[Web document revisions]
• • • • •
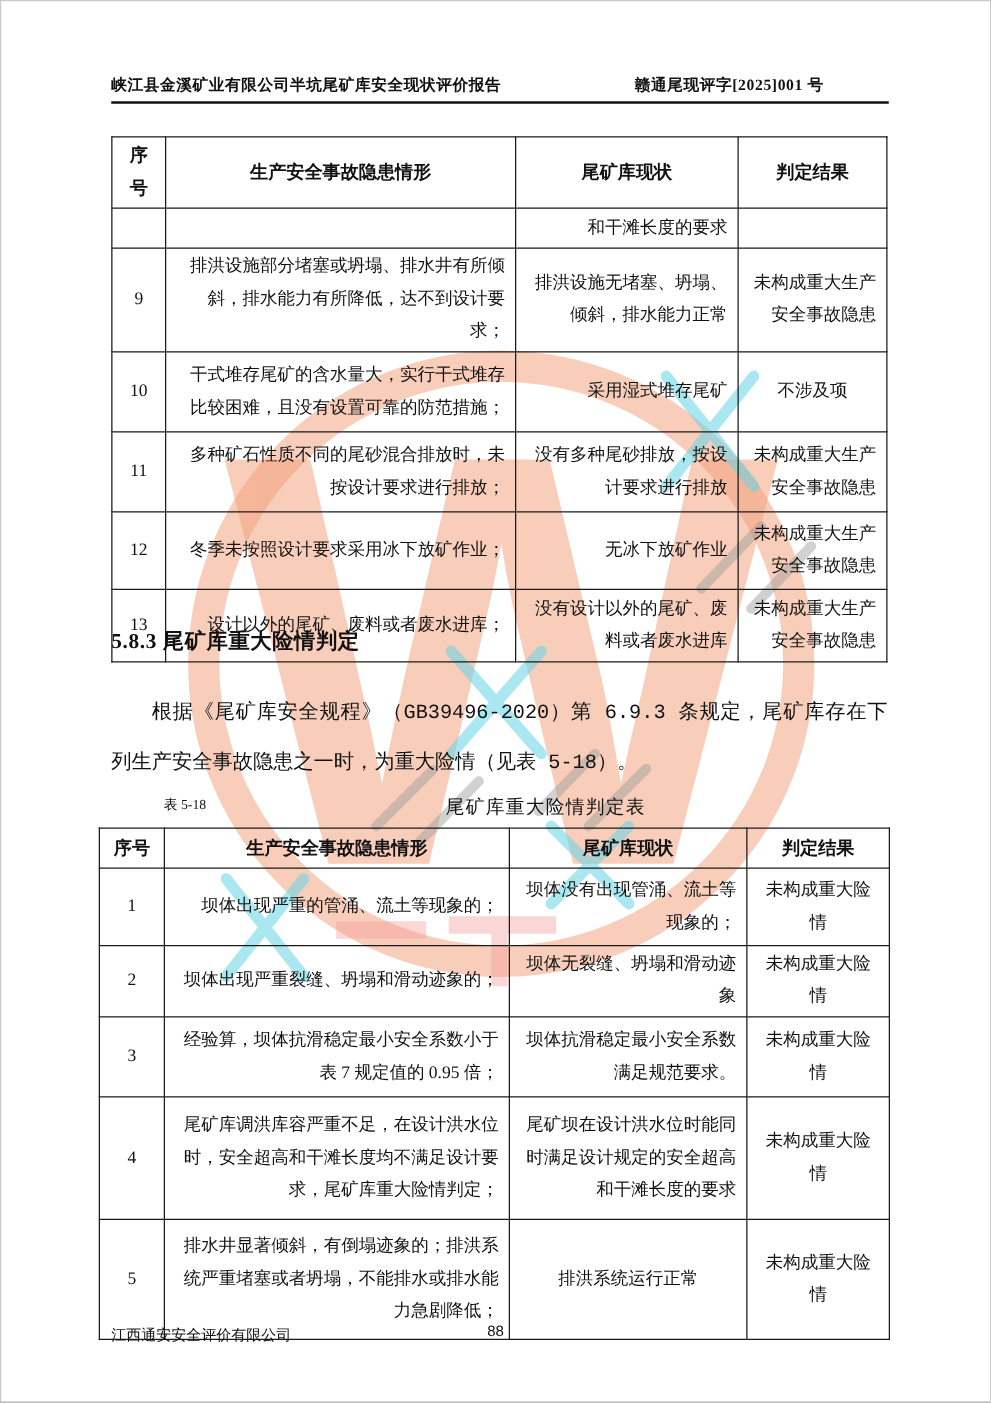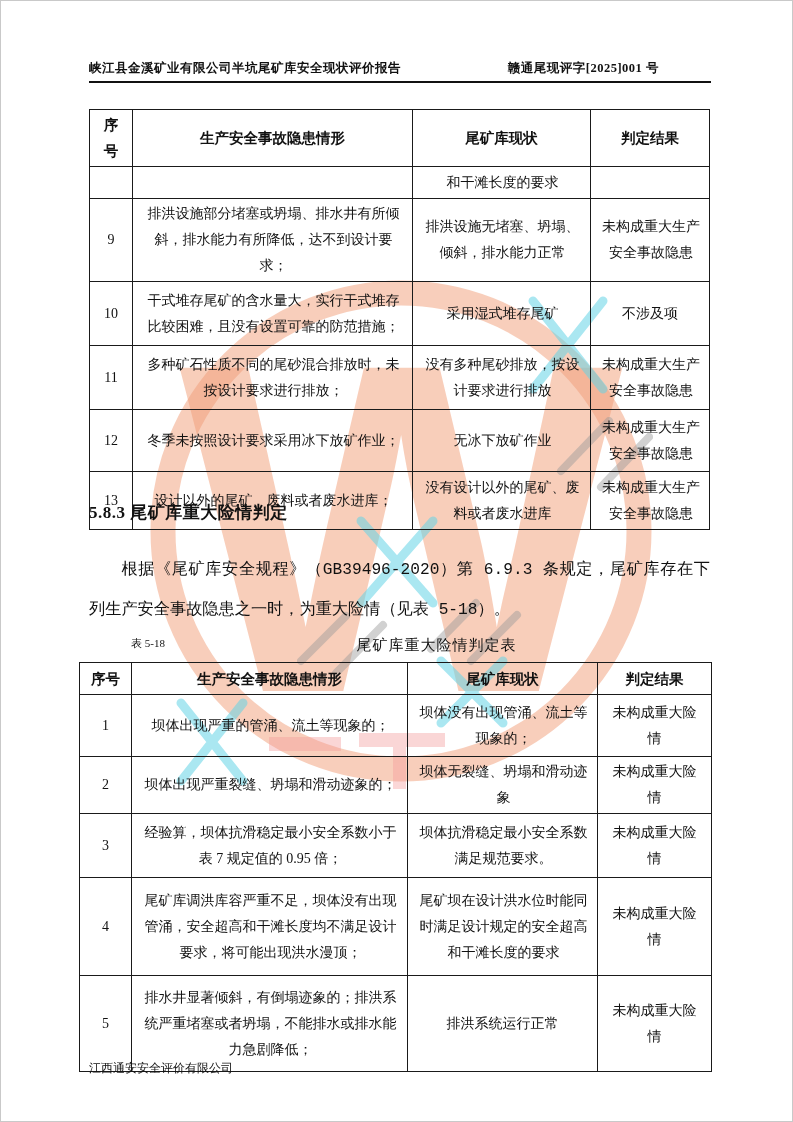"和干滩长度的要求" td.l { text-align: center -> right }
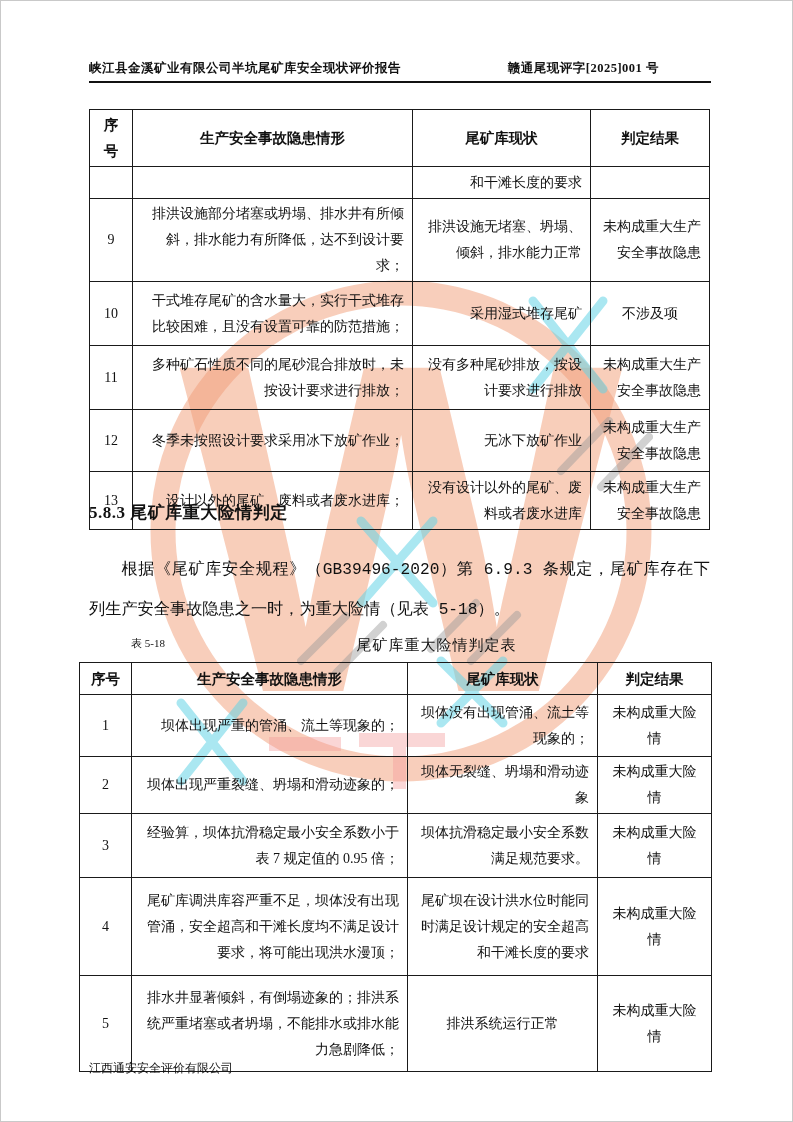"尾矿库调洪库容严重不足，坝体没有出现管涌，安全超高和干滩长度均不满足设计要求，将" td.l { text: 坝体没有出现管涌，安全超高和干滩长度均不满足设计要求，将可能出现洪水漫顶 -> 在设计洪水位时，安全超高和干滩长度均不满足设计要求，尾矿库重大险情判定 }
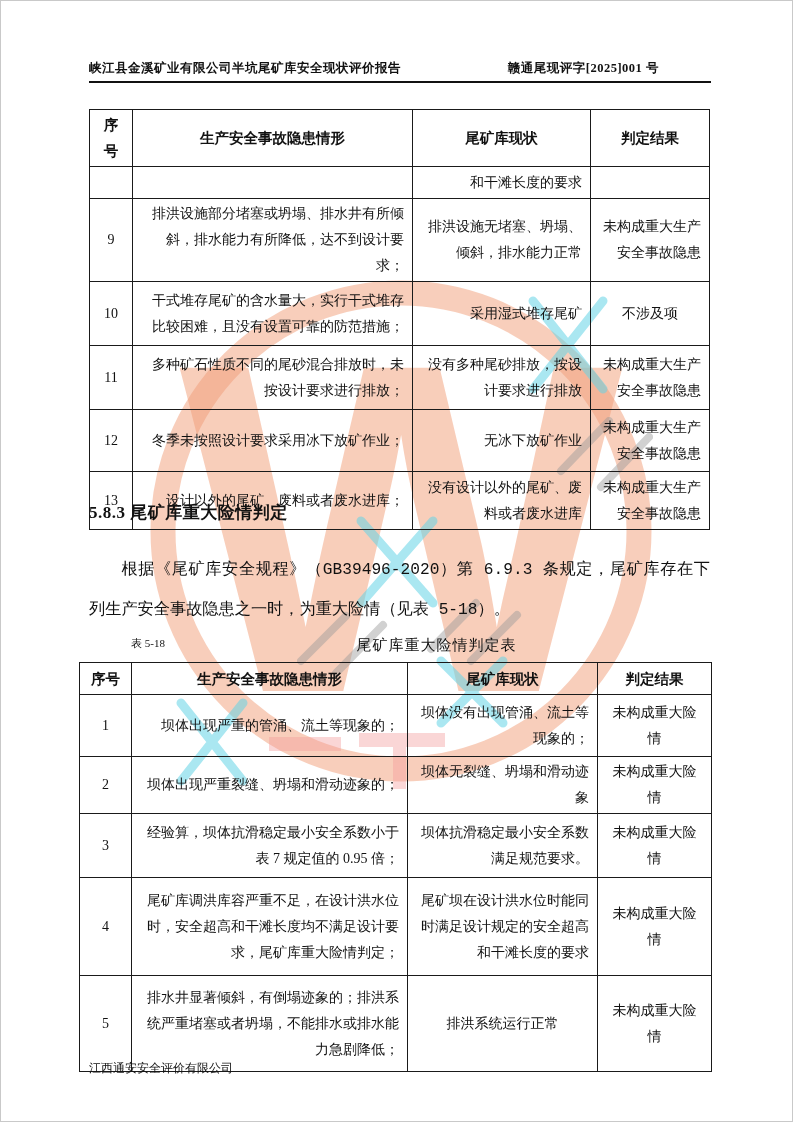"88" div.abs { html: none -> <div>88</div> }
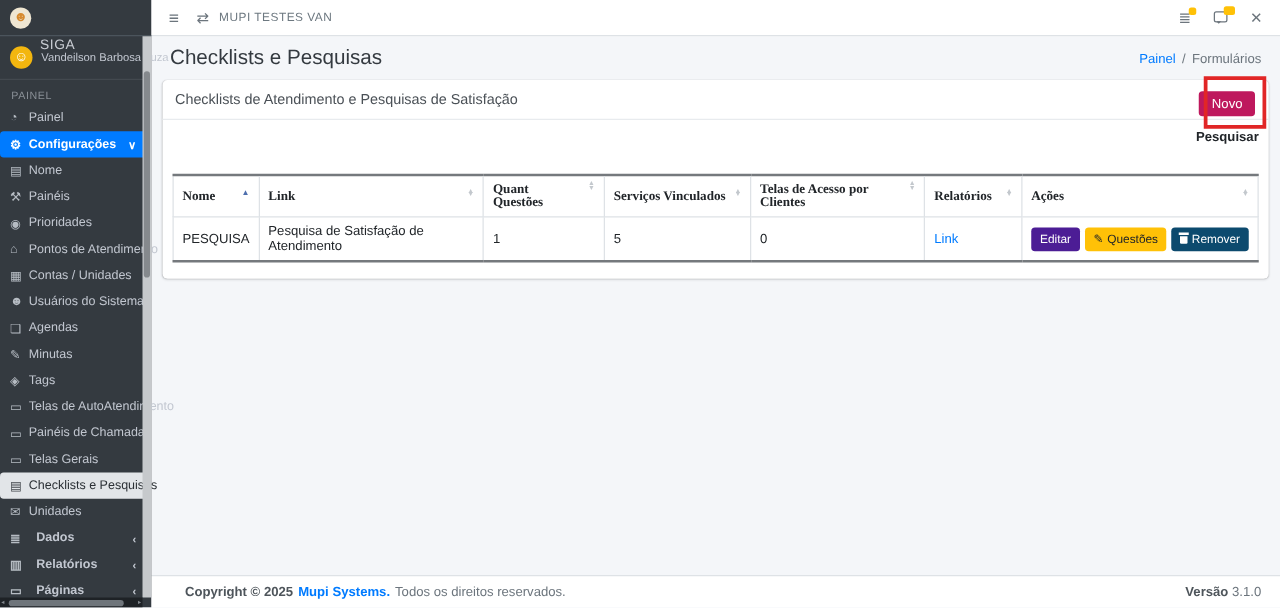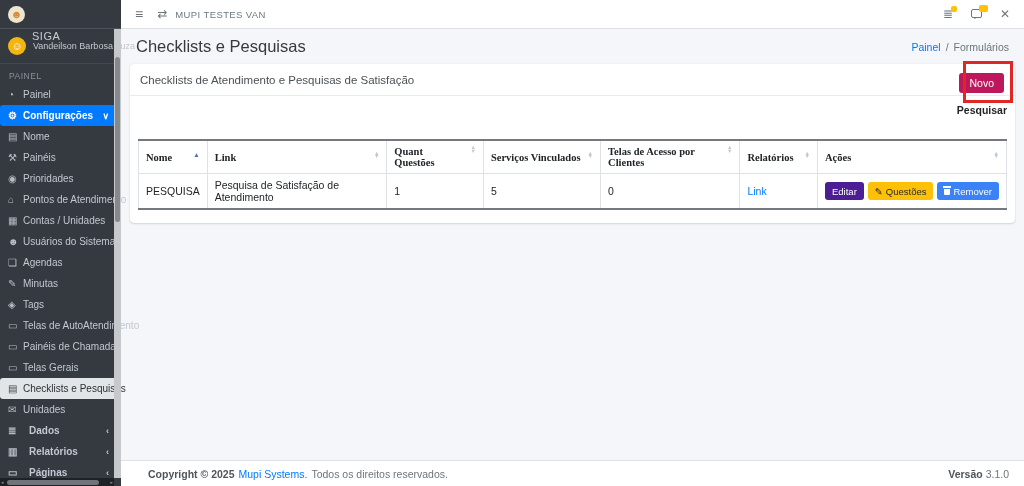"Remover" .btn-danger { background: #3b82f6 -> #0c4a6e }
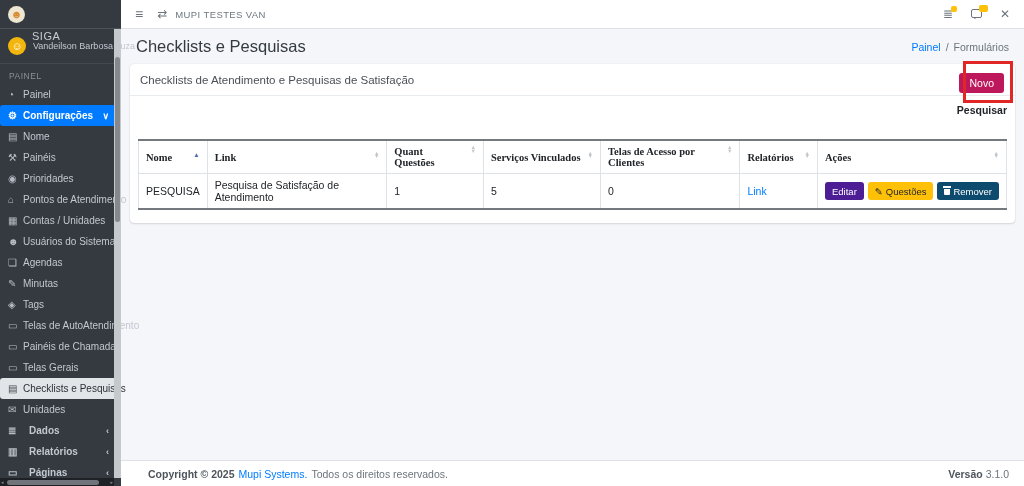"Mupi Systems." .footer .company { font-weight: 400 -> 700 }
• • • • •
EXERCISE OBJECTIVE:
Where the line containing "text: 坝体没有出现管涌，安全超高和干滩长度均不满足设计要求，将可能出现洪水漫顶 ->" appears above, start there and set down each line exactly through the last line of the data; leave out every picture.

RESULT OF THE EXERCISE:
"尾矿库调洪库容严重不足，坝体没有出现管涌，安全超高和干滩长度均不满足设计要求，将" td.l { text: 坝体没有出现管涌，安全超高和干滩长度均不满足设计要求，将可能出现洪水漫顶 -> 在设计洪水位时，安全超高和干滩长度均不满足设计要求，尾矿库重大险情判定 }
"88" div.abs { html: none -> <div>88</div> }
"Remover" .btn-danger { background: #3b82f6 -> #0c4a6e }
"Mupi Systems." .footer .company { font-weight: 400 -> 700 }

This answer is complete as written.